Exactly the lines from the start of the data below through the line containing "72px; width: 546px;" must be returned, and no others.

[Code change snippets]
/---
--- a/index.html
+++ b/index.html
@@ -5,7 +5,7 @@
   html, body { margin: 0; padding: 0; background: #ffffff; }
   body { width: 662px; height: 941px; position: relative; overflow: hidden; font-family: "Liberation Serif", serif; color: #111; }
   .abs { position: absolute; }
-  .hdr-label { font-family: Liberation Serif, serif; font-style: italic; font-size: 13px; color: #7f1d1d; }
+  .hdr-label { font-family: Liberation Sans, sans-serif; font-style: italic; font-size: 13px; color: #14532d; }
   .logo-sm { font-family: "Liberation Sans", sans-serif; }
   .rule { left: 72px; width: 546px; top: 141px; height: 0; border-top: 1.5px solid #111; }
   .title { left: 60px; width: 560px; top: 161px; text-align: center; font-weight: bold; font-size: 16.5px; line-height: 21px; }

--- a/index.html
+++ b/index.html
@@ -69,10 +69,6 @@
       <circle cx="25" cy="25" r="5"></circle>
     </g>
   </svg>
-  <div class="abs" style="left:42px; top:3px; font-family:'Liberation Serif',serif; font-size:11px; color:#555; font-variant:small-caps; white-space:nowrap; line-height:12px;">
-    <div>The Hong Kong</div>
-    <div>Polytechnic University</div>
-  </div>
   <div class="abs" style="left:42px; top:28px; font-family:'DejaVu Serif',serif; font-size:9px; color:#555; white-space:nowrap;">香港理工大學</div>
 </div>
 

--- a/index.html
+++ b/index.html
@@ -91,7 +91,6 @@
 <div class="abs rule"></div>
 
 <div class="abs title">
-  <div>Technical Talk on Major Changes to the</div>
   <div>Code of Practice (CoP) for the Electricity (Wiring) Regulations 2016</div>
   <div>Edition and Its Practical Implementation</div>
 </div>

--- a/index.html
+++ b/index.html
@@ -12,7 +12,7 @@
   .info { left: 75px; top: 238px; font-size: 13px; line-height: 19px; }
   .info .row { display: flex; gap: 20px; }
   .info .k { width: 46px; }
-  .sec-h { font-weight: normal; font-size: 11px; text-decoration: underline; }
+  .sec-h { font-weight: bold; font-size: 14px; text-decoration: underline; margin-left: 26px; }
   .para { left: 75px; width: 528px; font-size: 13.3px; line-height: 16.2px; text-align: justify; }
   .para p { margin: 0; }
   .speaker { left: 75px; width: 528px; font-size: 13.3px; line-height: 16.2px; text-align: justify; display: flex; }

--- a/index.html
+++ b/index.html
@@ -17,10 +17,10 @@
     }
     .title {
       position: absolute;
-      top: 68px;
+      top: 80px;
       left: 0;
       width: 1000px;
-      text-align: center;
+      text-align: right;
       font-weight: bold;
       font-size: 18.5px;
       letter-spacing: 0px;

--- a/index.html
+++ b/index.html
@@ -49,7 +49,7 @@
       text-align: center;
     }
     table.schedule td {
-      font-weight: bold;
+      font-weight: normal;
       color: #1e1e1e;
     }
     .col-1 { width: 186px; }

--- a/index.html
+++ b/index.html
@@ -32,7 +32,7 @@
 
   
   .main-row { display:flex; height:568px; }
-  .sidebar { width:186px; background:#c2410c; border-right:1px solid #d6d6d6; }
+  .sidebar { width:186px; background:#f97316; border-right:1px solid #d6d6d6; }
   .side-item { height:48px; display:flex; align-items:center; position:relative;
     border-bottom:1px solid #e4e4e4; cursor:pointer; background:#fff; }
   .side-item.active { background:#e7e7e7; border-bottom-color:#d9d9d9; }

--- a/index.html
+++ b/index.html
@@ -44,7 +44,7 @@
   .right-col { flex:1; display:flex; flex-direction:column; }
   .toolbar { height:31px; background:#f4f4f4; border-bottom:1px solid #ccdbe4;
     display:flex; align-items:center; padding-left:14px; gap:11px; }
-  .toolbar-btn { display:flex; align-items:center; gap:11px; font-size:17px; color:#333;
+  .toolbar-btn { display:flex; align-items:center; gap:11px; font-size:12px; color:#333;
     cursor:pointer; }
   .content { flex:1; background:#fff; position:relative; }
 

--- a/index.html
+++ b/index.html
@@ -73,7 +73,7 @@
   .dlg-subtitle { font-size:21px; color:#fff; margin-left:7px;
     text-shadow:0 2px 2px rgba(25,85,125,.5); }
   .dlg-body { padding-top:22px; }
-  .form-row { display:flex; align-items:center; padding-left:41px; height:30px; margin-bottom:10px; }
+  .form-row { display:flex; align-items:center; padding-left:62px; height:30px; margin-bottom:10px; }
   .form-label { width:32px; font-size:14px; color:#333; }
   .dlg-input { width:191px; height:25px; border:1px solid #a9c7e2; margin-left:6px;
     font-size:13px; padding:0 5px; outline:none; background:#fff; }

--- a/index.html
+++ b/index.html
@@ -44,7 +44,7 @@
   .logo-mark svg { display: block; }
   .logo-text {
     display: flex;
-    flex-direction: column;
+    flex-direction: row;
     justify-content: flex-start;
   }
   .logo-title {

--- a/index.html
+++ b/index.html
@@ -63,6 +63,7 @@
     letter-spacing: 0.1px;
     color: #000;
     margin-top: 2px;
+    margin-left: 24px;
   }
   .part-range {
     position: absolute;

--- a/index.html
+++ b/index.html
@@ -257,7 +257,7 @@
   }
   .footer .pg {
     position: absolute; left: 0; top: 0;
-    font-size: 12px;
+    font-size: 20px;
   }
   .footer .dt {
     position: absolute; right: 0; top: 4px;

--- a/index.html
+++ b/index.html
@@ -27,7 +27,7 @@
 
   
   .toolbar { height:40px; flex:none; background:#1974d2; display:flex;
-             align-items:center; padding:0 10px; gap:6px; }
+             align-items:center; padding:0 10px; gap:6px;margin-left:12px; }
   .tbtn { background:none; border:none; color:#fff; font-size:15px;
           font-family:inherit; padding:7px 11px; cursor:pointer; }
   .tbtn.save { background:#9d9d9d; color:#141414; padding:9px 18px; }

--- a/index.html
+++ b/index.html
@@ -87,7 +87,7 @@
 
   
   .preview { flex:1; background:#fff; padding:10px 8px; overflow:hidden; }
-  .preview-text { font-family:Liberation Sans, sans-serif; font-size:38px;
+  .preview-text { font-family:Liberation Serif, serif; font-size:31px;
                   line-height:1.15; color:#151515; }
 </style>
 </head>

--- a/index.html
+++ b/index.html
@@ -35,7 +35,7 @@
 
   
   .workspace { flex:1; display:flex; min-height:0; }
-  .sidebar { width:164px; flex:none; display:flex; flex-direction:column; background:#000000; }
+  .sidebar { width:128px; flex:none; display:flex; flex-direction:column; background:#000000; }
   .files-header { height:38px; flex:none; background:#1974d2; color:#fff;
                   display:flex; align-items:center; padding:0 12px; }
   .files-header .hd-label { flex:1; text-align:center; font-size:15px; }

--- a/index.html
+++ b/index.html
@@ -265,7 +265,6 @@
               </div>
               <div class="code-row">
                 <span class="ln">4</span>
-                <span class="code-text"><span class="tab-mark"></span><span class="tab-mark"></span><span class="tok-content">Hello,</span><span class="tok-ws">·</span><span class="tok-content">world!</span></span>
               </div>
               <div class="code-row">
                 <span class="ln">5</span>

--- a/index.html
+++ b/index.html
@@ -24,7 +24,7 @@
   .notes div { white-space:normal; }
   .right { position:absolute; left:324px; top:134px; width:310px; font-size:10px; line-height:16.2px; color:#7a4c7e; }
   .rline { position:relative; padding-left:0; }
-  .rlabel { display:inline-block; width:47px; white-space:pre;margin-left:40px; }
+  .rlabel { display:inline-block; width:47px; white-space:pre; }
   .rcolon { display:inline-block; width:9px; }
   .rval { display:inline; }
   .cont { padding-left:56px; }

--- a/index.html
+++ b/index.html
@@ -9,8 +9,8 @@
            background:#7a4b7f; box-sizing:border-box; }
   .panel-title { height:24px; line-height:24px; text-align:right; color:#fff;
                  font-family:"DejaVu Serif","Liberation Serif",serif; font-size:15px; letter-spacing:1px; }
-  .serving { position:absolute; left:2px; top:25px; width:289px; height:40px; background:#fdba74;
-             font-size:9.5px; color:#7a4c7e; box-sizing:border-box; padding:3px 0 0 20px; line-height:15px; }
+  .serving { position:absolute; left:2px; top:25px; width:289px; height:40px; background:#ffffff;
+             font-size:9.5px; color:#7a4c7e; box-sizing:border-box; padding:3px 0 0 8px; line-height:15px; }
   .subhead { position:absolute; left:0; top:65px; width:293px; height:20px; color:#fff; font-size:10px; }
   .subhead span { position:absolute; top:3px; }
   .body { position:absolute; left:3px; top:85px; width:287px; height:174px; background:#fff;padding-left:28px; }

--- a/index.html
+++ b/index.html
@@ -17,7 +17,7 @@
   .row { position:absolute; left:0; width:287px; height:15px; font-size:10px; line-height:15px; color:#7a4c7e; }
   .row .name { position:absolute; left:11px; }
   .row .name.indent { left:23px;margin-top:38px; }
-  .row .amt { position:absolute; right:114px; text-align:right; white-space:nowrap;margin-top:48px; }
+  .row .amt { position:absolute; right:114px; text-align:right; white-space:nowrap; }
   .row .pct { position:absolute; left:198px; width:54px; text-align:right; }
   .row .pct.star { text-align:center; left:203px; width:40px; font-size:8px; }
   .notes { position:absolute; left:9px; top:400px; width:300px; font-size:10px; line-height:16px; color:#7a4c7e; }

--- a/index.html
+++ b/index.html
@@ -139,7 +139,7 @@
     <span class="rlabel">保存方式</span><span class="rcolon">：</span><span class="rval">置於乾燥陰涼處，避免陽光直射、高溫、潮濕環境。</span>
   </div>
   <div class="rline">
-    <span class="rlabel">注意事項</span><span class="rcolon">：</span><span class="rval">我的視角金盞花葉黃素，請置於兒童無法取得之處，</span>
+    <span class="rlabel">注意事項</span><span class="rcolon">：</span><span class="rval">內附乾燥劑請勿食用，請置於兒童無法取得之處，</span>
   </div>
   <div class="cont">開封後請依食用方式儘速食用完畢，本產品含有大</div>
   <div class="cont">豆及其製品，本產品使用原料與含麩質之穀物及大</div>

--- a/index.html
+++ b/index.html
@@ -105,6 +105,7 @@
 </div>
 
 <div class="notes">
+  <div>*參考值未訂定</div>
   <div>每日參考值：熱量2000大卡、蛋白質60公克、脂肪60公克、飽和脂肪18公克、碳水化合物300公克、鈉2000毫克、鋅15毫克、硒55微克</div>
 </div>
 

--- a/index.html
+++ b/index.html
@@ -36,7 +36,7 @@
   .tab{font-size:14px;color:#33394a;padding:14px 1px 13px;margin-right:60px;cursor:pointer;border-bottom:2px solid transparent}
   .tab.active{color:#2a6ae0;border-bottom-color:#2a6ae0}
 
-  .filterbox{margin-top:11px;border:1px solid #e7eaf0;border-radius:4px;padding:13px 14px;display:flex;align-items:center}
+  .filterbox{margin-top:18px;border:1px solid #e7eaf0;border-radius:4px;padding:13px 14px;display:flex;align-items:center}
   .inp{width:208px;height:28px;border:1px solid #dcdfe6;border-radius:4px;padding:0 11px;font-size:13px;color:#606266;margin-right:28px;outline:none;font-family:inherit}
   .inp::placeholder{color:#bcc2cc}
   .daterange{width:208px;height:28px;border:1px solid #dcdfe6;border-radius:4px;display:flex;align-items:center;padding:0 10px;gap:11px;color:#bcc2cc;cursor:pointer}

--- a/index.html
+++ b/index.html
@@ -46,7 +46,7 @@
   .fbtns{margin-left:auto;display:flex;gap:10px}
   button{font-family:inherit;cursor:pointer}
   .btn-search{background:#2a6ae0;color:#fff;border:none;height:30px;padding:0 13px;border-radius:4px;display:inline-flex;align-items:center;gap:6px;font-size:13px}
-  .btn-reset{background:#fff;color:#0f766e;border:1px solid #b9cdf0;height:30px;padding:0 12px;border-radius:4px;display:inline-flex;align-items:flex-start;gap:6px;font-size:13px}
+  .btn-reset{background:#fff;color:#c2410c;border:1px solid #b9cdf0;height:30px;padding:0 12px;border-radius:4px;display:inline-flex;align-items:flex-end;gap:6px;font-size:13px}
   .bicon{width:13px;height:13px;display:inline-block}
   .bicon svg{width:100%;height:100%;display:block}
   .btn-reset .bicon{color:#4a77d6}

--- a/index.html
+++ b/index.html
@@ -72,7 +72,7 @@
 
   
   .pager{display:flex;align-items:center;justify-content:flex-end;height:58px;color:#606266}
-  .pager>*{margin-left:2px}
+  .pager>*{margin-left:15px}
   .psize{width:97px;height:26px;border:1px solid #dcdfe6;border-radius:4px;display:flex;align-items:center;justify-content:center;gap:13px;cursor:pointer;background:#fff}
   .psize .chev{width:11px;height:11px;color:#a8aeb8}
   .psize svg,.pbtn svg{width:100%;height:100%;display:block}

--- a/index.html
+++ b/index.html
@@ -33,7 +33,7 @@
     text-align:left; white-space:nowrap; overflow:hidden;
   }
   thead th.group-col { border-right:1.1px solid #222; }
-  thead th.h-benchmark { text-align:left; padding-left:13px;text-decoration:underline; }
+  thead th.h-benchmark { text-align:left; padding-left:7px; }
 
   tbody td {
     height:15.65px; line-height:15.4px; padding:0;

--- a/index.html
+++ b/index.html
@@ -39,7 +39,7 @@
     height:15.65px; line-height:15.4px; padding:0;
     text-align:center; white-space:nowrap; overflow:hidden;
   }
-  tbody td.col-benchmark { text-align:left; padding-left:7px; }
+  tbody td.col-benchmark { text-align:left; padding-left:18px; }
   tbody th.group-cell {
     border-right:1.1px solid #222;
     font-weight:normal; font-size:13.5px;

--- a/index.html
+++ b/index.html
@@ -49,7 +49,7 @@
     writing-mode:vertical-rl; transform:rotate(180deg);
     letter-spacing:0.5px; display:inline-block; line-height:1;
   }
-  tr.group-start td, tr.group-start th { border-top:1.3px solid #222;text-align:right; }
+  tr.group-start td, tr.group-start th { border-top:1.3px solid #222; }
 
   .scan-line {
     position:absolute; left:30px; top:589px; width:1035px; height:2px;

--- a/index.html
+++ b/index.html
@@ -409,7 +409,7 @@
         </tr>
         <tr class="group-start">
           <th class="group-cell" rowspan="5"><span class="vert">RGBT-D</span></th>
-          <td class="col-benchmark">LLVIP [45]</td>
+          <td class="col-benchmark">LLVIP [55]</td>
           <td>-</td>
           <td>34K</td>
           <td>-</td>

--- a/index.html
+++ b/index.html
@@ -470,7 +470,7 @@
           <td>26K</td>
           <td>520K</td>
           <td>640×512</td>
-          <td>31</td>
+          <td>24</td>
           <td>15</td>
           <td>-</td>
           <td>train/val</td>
\---
#### [Completed task]
--- a/index.html
+++ b/index.html
@@ -5,7 +5,7 @@
   html, body { margin: 0; padding: 0; background: #ffffff; }
   body { width: 662px; height: 941px; position: relative; overflow: hidden; font-family: "Liberation Serif", serif; color: #111; }
   .abs { position: absolute; }
-  .hdr-label { font-family: Liberation Serif, serif; font-style: italic; font-size: 13px; color: #7f1d1d; }
+  .hdr-label { font-family: Liberation Sans, sans-serif; font-style: italic; font-size: 13px; color: #14532d; }
   .logo-sm { font-family: "Liberation Sans", sans-serif; }
   .rule { left: 72px; width: 546px; top: 141px; height: 0; border-top: 1.5px solid #111; }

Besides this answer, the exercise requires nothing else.